My advisor is Professor Jaime Carbonell and Ralf Brown.

publications | projects | blog
This site is still under construction. You are welcome to come back later for more information. Last update: Feb.18.2009

Introduction

I am a 2nd year Master student in the Language Technologies Institute (LTI), School of Computer Science (SCS), CMU. My research interests are in Information Retrieval, Machine Learning, Machine Translation, Natural Language Processing, Knowledge Management.

Selected Projects

	Link analysis for spam filtering Many spam webpages form link farm to link each other in order to get a high page rank value. We tried to solve this by assigning spam values to web pages and semi-automatically selecting potential spam web pages. We first manually select a small set of spam pages as seeds. Then, based on the link structure of the web, the initial R-SpamRank values assigned to the seed pagespropagate through links and distribute among the whole web page set. After sorting the pages according to their R-SpamRank values, the pages with high values are selected.

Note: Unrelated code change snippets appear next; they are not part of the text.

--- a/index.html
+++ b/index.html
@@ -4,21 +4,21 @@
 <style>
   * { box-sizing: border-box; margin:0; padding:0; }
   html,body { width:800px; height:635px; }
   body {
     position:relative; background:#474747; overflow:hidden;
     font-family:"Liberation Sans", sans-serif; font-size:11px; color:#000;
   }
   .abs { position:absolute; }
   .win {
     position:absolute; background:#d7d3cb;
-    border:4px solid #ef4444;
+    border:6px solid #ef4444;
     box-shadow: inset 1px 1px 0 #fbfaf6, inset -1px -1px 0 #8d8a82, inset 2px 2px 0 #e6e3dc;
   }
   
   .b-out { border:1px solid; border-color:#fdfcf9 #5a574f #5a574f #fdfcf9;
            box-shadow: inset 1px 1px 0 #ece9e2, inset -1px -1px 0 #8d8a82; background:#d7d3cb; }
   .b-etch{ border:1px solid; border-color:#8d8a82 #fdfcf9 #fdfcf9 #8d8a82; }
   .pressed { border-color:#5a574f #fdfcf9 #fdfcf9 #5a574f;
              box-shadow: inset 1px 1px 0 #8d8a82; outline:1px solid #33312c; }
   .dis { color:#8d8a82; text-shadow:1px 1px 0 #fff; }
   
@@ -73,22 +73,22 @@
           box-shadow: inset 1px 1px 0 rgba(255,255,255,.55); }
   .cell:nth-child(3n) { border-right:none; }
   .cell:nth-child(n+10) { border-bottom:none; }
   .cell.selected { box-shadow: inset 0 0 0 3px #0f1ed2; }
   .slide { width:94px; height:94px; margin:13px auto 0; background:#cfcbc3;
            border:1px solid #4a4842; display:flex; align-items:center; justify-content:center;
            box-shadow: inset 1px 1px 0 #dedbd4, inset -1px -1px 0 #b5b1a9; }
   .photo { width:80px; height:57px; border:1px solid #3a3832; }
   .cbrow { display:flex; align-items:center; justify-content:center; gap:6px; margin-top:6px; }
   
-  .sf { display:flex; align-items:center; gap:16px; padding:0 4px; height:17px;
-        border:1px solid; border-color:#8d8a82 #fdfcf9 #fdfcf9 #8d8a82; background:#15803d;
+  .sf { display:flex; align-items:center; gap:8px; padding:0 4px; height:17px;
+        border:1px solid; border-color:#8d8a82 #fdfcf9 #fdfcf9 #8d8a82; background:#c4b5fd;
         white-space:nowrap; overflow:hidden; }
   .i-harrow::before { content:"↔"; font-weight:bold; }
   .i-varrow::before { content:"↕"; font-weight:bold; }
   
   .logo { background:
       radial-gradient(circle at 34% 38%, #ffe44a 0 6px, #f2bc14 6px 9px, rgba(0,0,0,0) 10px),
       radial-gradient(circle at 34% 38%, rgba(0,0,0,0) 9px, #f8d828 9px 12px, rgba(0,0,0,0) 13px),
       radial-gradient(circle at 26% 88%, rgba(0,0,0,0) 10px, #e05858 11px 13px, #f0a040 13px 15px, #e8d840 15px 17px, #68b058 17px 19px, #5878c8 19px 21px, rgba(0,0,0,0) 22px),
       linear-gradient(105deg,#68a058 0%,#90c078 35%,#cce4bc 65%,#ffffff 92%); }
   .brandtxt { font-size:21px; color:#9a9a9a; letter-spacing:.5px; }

	Collaborative filtering How to predict how much a user would like an item? For example, between rating scores 1-5, which score will the user most probably assign to the item? Collaborative filtering predicts user preferences for items by learning past user-item relationship. A predominant approach to collaborative filtering is neigoborhood based (such as "k-nearest neighbors"), where a user-item preference rating is interpolated from ratings of similar items and/or users.

	Relevance Feedback Have you noticed that when using key words to search, sometimes you don't get the most relevant documents you want? Actually, there might be a gap between the key words and the user's real searching need. By learning more information from the feedback, we can either adjust the weights of the terms in the original query, or add more words to the query.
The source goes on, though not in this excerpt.